Areas with different levels of these molecules are indicated by
ellipses in the figure. The shape and size of these areas affected
for example by the direction and strength of the wind, indicated by
an arrow in the figure.
[0052] Reference numerals 22 indicate sensor-equipped vehicles,
i.e., mobile threat indicator detectors. These vehicles can be any
kind of vehicle equipped with a sensor, but the vehicles are
typically police cars, postal vans, fire brigade trucks etc. The
sensor is preferably a hidden, independent system that
automatically reports its findings. No interaction from the driver
is necessary. The general principles of the sensors have been
described above with reference to FIGS. 1-3.
[0053] A surveillance central 24 is also shown in the figure. This
surveillance central comprises a central unit, as described
above.
[0054] In order to filter out false high readings due to a normal
high amount of precursors in the air in a particular area, the
normal amounts of precursors for the different areas of interest
are preferably mapped. When the "background" levels for the areas
have been determined, the filtering of high readings based on time
of day, weather and other external factors that are identified to
have influence on the amount of precursors in the air will be fine
tuned.
[0055] Instead of sensing precursors, sensing of so-called markers,
i.e., substanses added to explosives to ease identification
thereof, can be used.
[0056] In the present invention, using the dynamics of variations
improves the accuracy of the detection.

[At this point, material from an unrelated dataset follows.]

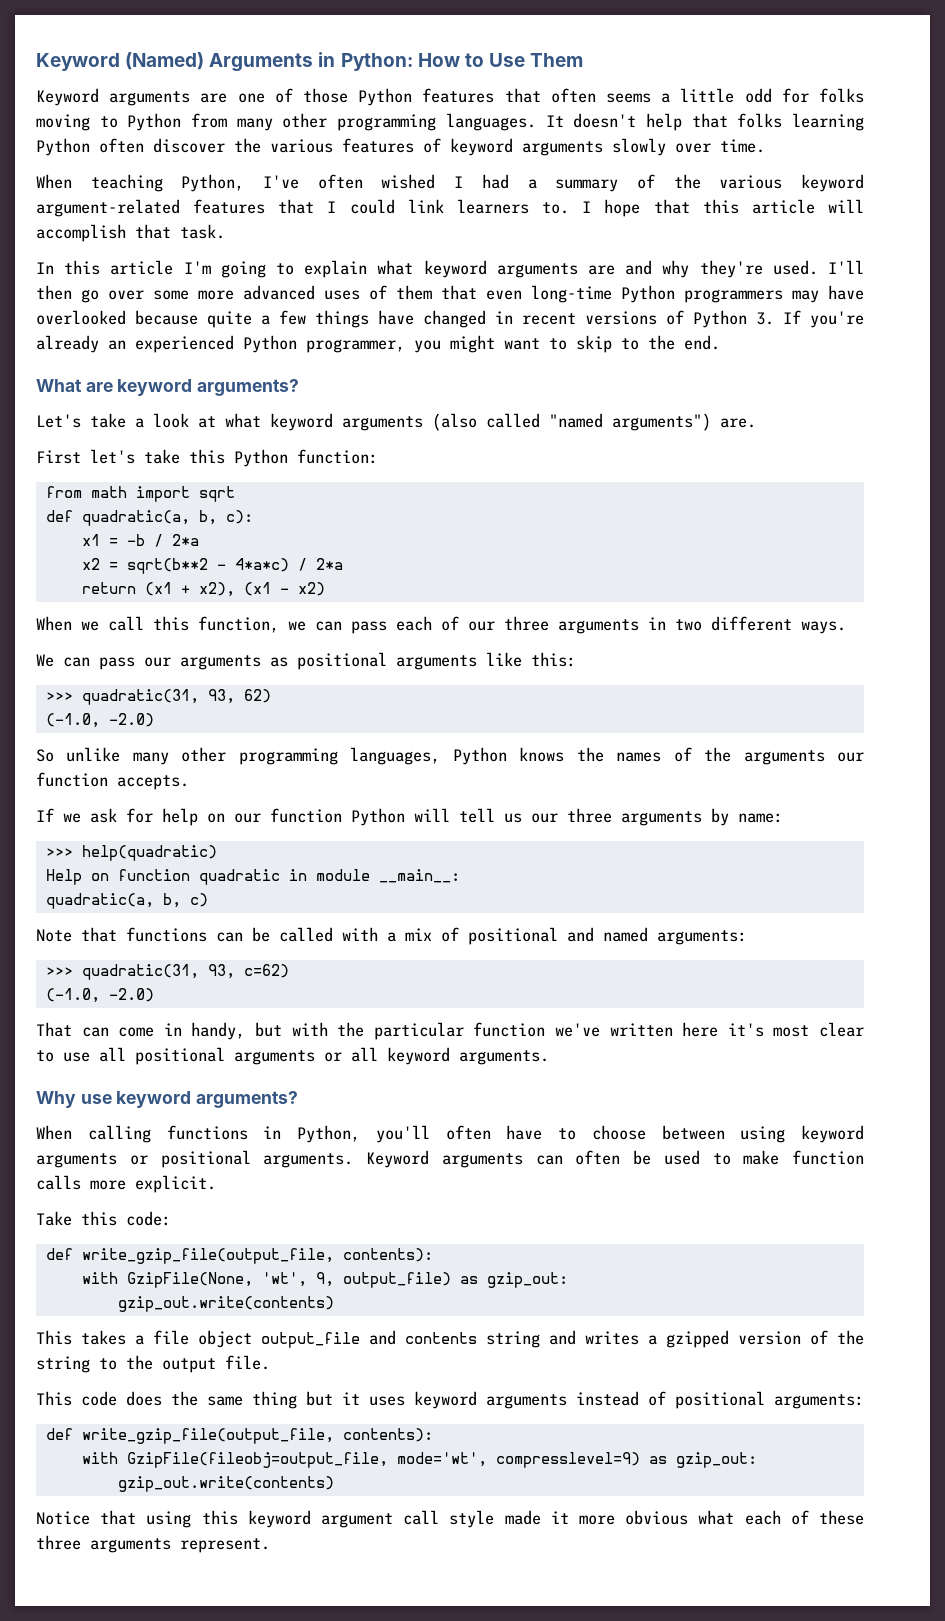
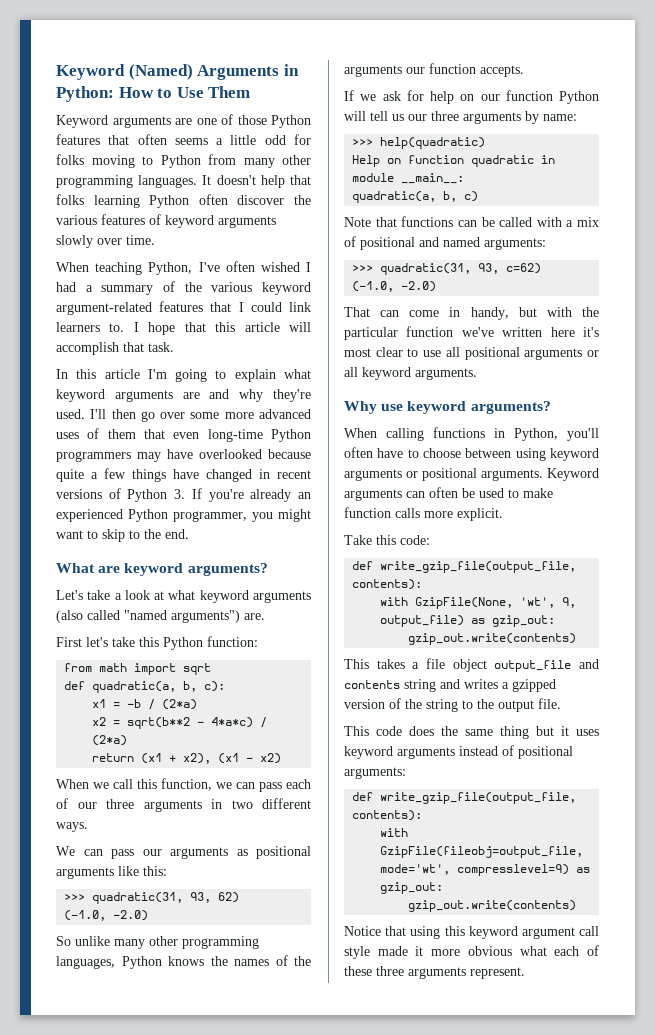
[171,534,199,546] 2*a -> [162,699,198,710] (2*a)
[315,558,343,570] 2*a -> [92,735,128,746] (2*a)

This is reflected by the
following example. Hair dressers use bleaching agents similar or
identical to agents used for manufacturing of explosives. Thus, the
presence of such agents in the vicinity of a hair dresser's saloon
during work days would not indicate a threat. However, if such
agents are present during weekends, when the hair dresser's saloon
is closed, this presence would indicate a threat, namely that
someone is using an agent for making bombs. Another example is
plants manufacturing or using similar chemical agents, and which
are closed on weekends. Thus, by taking into consideration the
standard level variations and dynamics of variations, improved
detection of threats is achieved.
[0057] When a high reading has been detected and identified, there
are two outcomes: [0058] 1. The high reading is due to the
production of one of the substances of interest--a positive
reading. [0059] 2. The high reading is due to a presumably abnormal
high concentration of precursors.
[0060] In the first case the identification is reported and then
handled according to established procedures. The second case can
result in that either the background level has increased due to
natural or legal activities or this is a temporary high reading. In
either case there might be need to update the model for the
"background" levels.
[0061] The concentration of precursors and other substances which
is reached at a certain distance downwind outside a building is
dependent upon many parameters such as: [0062] The physical
properties of the chemical [0063] The chemical properties of the
chemical [0064] The characteristics of the building, such as size
and ventilation [0065] The local weather and background
concentrations
[0066] By choosing a limited number of chemicals, such as solvents,
that represent a range of illegal products and by determining their
properties, defining some characteristic "laboratory buildings" and
choosing a number of local weather situations, detection of threat
indications can be facilitated. These assumptions lead to a number
of combinations, scenarios, of which for every scenario one can
estimate the concentration of "chemical X" at distance Y from the
building.
[0067] There are in general three ways to estimate the
concentration: [0068] By a, possibly simplified, dispersion model
[0069] By Computational Fluid Dynamics (CFD) simulations [0070] By
measurements in a real environment
[0071] The most commonly employed instruments for trace detection
of explosives, which typically are deployed at airports, are based
on Ion Mobility Spectrometry (IMS) technology. IMS is quite
sensitive, easy to use, field deployable and available at
reasonable cost.
[0072] The preferred networking technology is standard GSM and GPRS
based networking. An example of networked information system to
manage the explosive detection reported in an airport by software
developed by SecureLogic Corp, Netanya, Israel, which performs
command and control of explosives detection system machines at
multiple check-points or in line for bag screening operation. The
software can monitor several explosives detection system machines
at various checkpoints, the number of screening personnel on duty,
the number of passengers in each line and the number
anticipated.
[0073] An important part of networking is the creation of a secure
system. Self-organization is preferred for initial trust setup with
protocols that will allow the sensor network to operate in a
dynamic communication environment where nodes may leave or join the
network on-the-fly.
[0074] The inventive apparatus and method focus on the preparation
and production phase of the terrorist plot, providing intelligence
of a sort that is otherwise normally not available. This
intelligence covers a gap where little information is available
from other sources. Detection in this phase has several advantages
compared to detection of the explosives themselves for example
during the transportation phase. In the production phase there are:
[0075] More vapor to detect [0076] Sufficient time for further
investigation [0077] Sufficient time to respond appropriately
[0078] Time to protect innocents during the intervention
[0079] The sensors used by the invention are preferably based on
physical detection methods that are adaptable to new substances.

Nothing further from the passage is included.